PROTOCOL_BINARY_RESPONSE_KEY_ENOENT (0x01)
If a stream does not exist for the vbucket specfied on this connection.
PROTOCOL_BINARY_RESPONSE_EINVAL (0x04)
If data in this packet is malformed or incomplete then this error is returned.
(Disconnect)
If this message is sent to a connection that is not a consumer.
The implementation of DCP has lead to some inconsistencies in the way that the snapshot marker assigns the value of "Start Seqno" depending on the context.
Note that stream-request defines "Start Seqno" to be maximum sequence number that the client has received. A request with a start seqno number of X, means "I have X, please start my stream at the sequence number after X".
A stream which is transferring in-memory checkpoint data may set the snapshot start seqno in one of three different ways:
- The first snapshot-marker of the stream will have the start-seqno set to the requested start-seqno.
- A snapshot-marker with the CHK marker flag set will set the start-seqno to the snapStartSeqno of the Checkpoint object. This sequence number is the sequence number of the first item that belongs to this snapshot. The client may or may not see the mutation with that seqno due to either de-dupe or filtering for collections or durable writes. This behaviour is consistent with the behaviour of disk snapshots that are sent from the CheckpointManager rather than backfill.

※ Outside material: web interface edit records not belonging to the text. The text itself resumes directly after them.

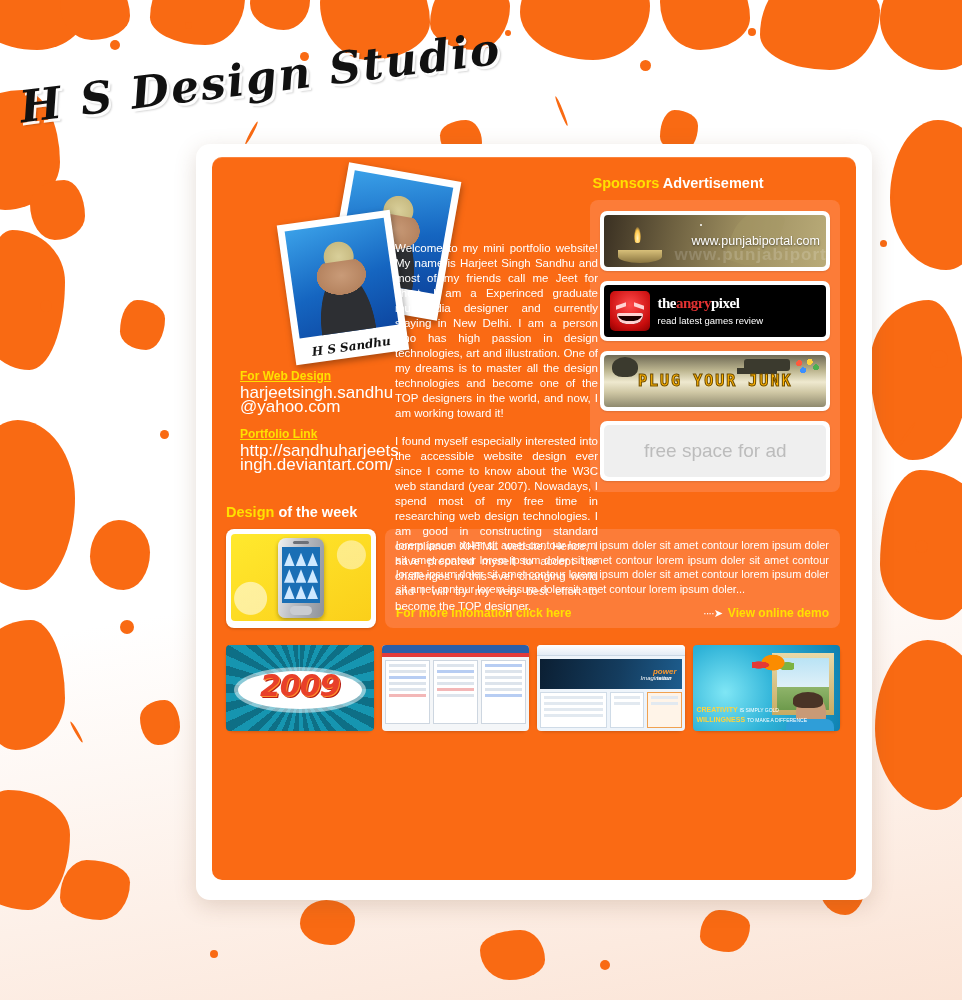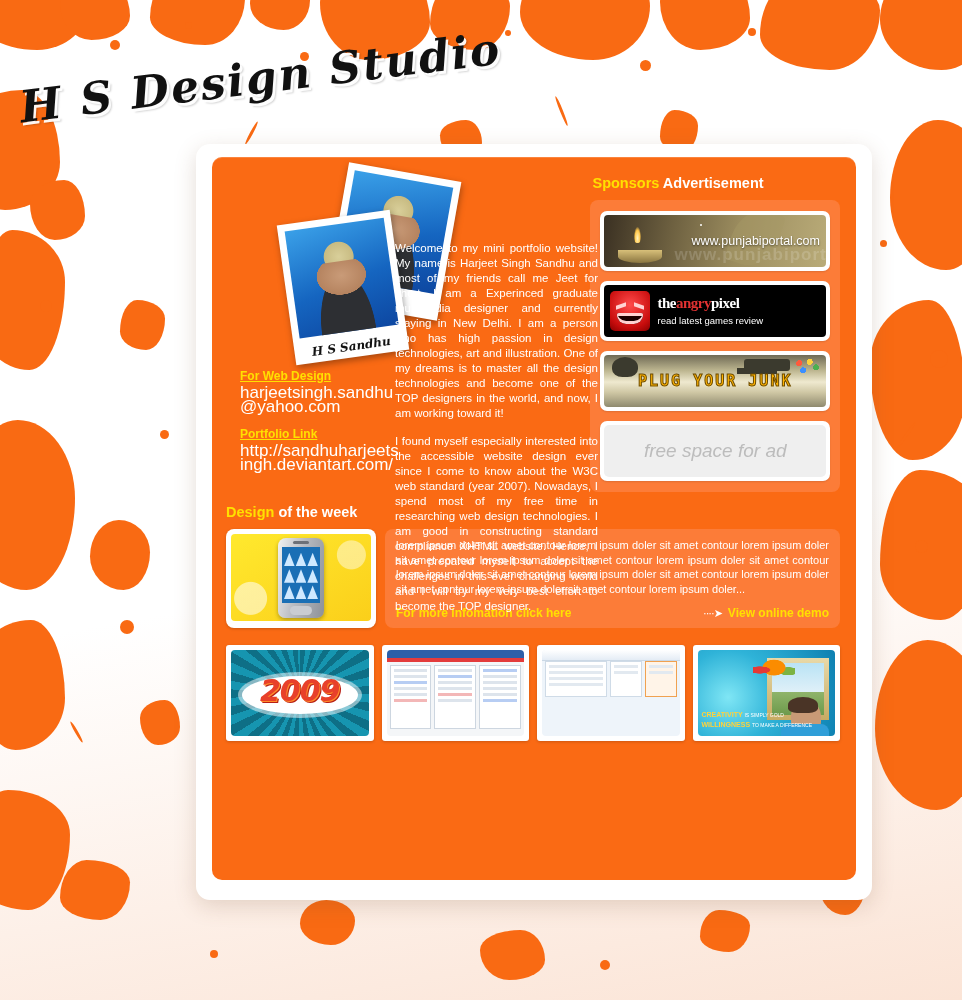--- a/index.html
+++ b/index.html
@@ -261,21 +261,20 @@
     color: #ffb300;
     -webkit-text-stroke: 1px #6b4a00;
     text-shadow: 0 1px 0 #fff1b8;
   }
 
   
   .ad-free {
     background: #efefef;
     justify-content: center;
     border-radius: 5px;
-    font-style: italic;
   }
   .ad-free span {
     color: #bcbcbc; font-size: 19px;
   }
 
   
   #dotw-section { padding: 12px 16px 0 14px; }
   #dotw-body { display: flex; margin-top: 2px; border-radius: 31px; }
   #dotw-thumb {
     background: #ffffff; border-radius: 8px; padding: 5px;
@@ -335,21 +334,21 @@
   .dotw-link {
     color: #ffe000; font-size: 12px; font-weight: bold; text-decoration: none;
   }
   #demo-wrap { display: flex; align-items: center; gap: 6px; }
   #arrow-icon { color: #ffffff; font-size: 11px; letter-spacing: -1px; }
 
   
   #portfolio-section { padding: 15px 16px 0 14px; }
   #portfolio-grid { display: flex; gap: 8px; margin-top: 2px; }
   .port-card {
-    background: #ffffff; border-radius: 3px; padding: 5px;
+    background: #ffffff; border-radius: 8px; 
     box-shadow: 0 1px 3px rgba(0,0,0,0.18);
     flex: 1;
   }
   .port-shot { height: 86px; border-radius: 4px; position: relative; overflow: hidden; }
 
   
   .p1 {
     background:
       repeating-conic-gradient(from 0deg at 50% 50%, #0e6f86 0deg 7deg, #1695b0 7deg 14deg),
       #0e6f86;
@@ -656,20 +655,23 @@
                 <div class="ln"></div>
                   <div class="ln blue"></div>
               </div>
             </div>
           </div>
         </div>
 
         <div class="port-card">
           <div class="port-shot p3">
             <div class="nav"></div>
+            <div class="hero">
+              <span><span>Imagination</span> <span>is our</span> <b>power</b></span>
+            </div>
             <div class="body">
               <div class="bx" style="flex:2;">
                 <div class="ln"></div>
                   <div class="ln"></div>
                 <div class="ln"></div>
                   <div class="ln"></div>
               </div>
               <div class="bx" style="flex:1;">
                 <div class="ln"></div>
                   <div class="ln"></div>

- A snapshot without the CHK marker flag set will set the start-seqno to the seqno of the first mutation that will follow the marker. This matches with the semantics of stream-request where the start-seqno is something the client already has.
In the case of 3, a client may perform a stream-request with a start-seqno of X, but due to de-duplication X+n is the first sequence number available (from memory), the client will receive:
- TX
stream-request{start-seqno=X}
- RX
stream-request-response{success}
- RX
snapshot-marker{start=X+n, end=Y, flags=0x1}
- RX
mutation{seqno:X+n}
A stream which is transferring disk snapshot data may set the snapshot start seqno in one of three different ways:
- The first snapshot-marker of the stream will have the start-seqno set to the requested start-seqno regardless of whether or not the snapshot comes from backfill or is sent from the CheckpointManager.
- Snapshot markers from backfills other than the first in the stream will send the starting sequence number of the backfill as the start-seqno
- Snapshots sent from the CheckpointManager will set the start-seqno to the snapshot start seqno of the Checkpoint object. The client may or may not see the mutation with that seqno due to de-dupe. This is required as SyncReplication consumers need Disk snapshot start-seqnos to reflect the full extent of the original snapshot rather than just the set of mutations sent.
In the case of 1, this is not consistent with the in-memory case, but is consistent with stream-request semantics. For example:
- TX
stream-request{start-seqno=X}
- RX
stream-request-response{success}
- RX
snapshot-marker{start=X, end=Y, flags=0x2}
- RX
mutation{seqno:X+n}
Note: A stream could at any time switch from memory to disk if the client is deemed to be slow.